◆ Exercise directions: Pictures are to be left out; everything else in the records must be repeated exactly.

◆ Information shown:
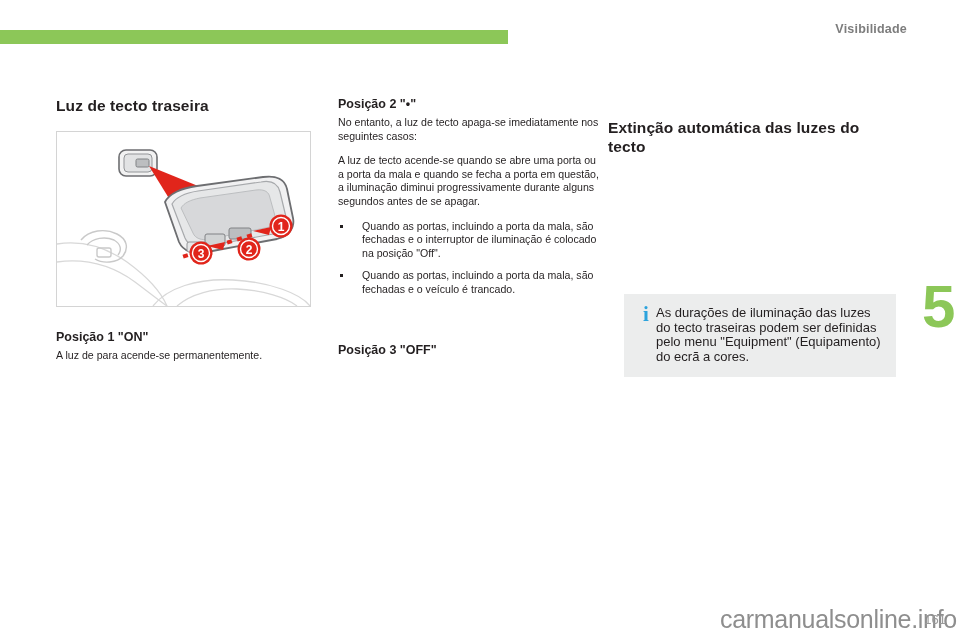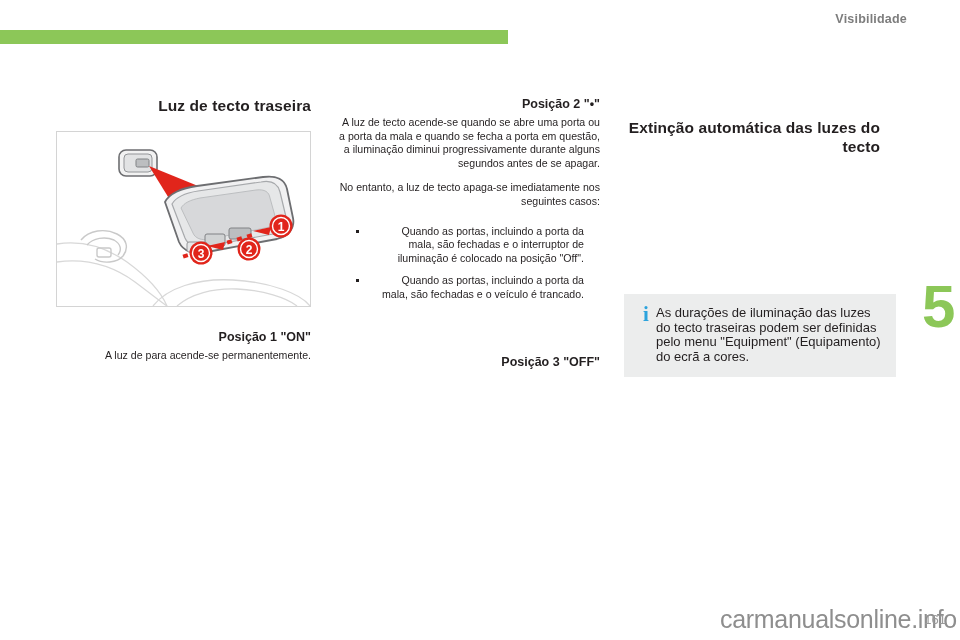--- a/index.html
+++ b/index.html
@@ -21,21 +21,21 @@
     position: absolute;
     left: 0;
     top: 30px;
     width: 508px;
     height: 14px;
     background: #8cc758;
   }
   .header-chapter {
     position: absolute;
     right: 53px;
-    top: 12px;
+    top: 22px;
     font-size: 12.5px;
     font-weight: bold;
     color: #7d7d7d;
     letter-spacing: .2px;
   }
 
   
   .chapter-tab {
     position: absolute;
     right: 0;
@@ -51,21 +51,20 @@
     font-size: 60px;
     line-height: 74px;
     font-weight: bold;
     color: #8cc758;
   }
 
   
   .col {
     position: absolute;
     top: 96px;
-    text-align: right;
   }
   .col-left  { left: 56px;  width: 255px; }
   .col-mid   { left: 338px; width: 262px; }
   .col-right { left: 608px; width: 272px; margin-top: 22px; }
 
   h2.section-title {
     margin: 0 0 16px 0;
     font-size: 15.5px;
     line-height: 19px;
     font-weight: bold;
@@ -81,21 +80,21 @@
   }
   p.body-text {
     margin: 0 0 11px 0;
     font-size: 10.6px;
     line-height: 13.6px;
     color: #231f20;
   }
   p.body-text:last-child { margin-bottom: 0; }
 
   ul.bullets {
-    margin: 16px;
+    margin: 0;
     padding: 0;
     list-style: none;
   }
   ul.bullets li {
     position: relative;
     padding-left: 24px;
     margin-bottom: 9px;
     font-size: 10.6px;
     line-height: 13.6px;
   }
@@ -250,22 +249,22 @@
       </g>
     </svg>
   </div>
 
   <h3 class="sub-title">Posição 1 "ON"</h3>
   <p class="body-text">A luz de para acende-se permanentemente.</p>
 </div>
 
 <div class="col col-mid">
   <h3 class="sub-title">Posição 2 "•"</h3>
+  <p class="body-text">No entanto, a luz de tecto apaga-se imediatamente nos seguintes casos:</p>
   <p class="body-text">A luz de tecto acende-se quando se abre uma porta ou a porta da mala e quando se fecha a porta em questão, a iluminação diminui progressivamente durante alguns segundos antes de se apagar.</p>
-  <p class="body-text">No entanto, a luz de tecto apaga-se imediatamente nos seguintes casos:</p>
   <ul class="bullets">
     <li>Quando as portas, incluindo a porta da mala, são fechadas e o interruptor de iluminação é colocado na posição "Off".</li>
     <li>Quando as portas, incluindo a porta da mala, são fechadas e o veículo é trancado.</li>
   </ul>
 
   <div class="spacer-lg"></div>
 
   <h3 class="sub-title">Posição 3 "OFF"</h3>
 </div>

◆ Task answer:
--- a/index.html
+++ b/index.html
@@ -21,21 +21,21 @@
     position: absolute;
     left: 0;
     top: 30px;
     width: 508px;
     height: 14px;
     background: #8cc758;
   }
   .header-chapter {
     position: absolute;
     right: 53px;
-    top: 12px;
+    top: 22px;
     font-size: 12.5px;
     font-weight: bold;
     color: #7d7d7d;
     letter-spacing: .2px;
   }
 
   
   .chapter-tab {
     position: absolute;
     right: 0;
@@ -51,21 +51,20 @@
     font-size: 60px;
     line-height: 74px;
     font-weight: bold;
     color: #8cc758;
   }
 
   
   .col {
     position: absolute;
     top: 96px;
-    text-align: right;
   }
   .col-left  { left: 56px;  width: 255px; }
   .col-mid   { left: 338px; width: 262px; }
   .col-right { left: 608px; width: 272px; margin-top: 22px; }
 
   h2.section-title {
     margin: 0 0 16px 0;
     font-size: 15.5px;
     line-height: 19px;
     font-weight: bold;
@@ -81,21 +80,21 @@
   }
   p.body-text {
     margin: 0 0 11px 0;
     font-size: 10.6px;
     line-height: 13.6px;
     color: #231f20;
   }
   p.body-text:last-child { margin-bottom: 0; }
 
   ul.bullets {
-    margin: 16px;
+    margin: 0;
     padding: 0;
     list-style: none;
   }
   ul.bullets li {
     position: relative;
     padding-left: 24px;
     margin-bottom: 9px;
     font-size: 10.6px;
     line-height: 13.6px;
   }
@@ -250,22 +249,22 @@
       </g>
     </svg>
   </div>
 
   <h3 class="sub-title">Posição 1 "ON"</h3>
   <p class="body-text">A luz de para acende-se permanentemente.</p>
 </div>
 
 <div class="col col-mid">
   <h3 class="sub-title">Posição 2 "•"</h3>
+  <p class="body-text">No entanto, a luz de tecto apaga-se imediatamente nos seguintes casos:</p>
   <p class="body-text">A luz de tecto acende-se quando se abre uma porta ou a porta da mala e quando se fecha a porta em questão, a iluminação diminui progressivamente durante alguns segundos antes de se apagar.</p>
-  <p class="body-text">No entanto, a luz de tecto apaga-se imediatamente nos seguintes casos:</p>
   <ul class="bullets">
     <li>Quando as portas, incluindo a porta da mala, são fechadas e o interruptor de iluminação é colocado na posição "Off".</li>
     <li>Quando as portas, incluindo a porta da mala, são fechadas e o veículo é trancado.</li>
   </ul>
 
   <div class="spacer-lg"></div>
 
   <h3 class="sub-title">Posição 3 "OFF"</h3>
 </div>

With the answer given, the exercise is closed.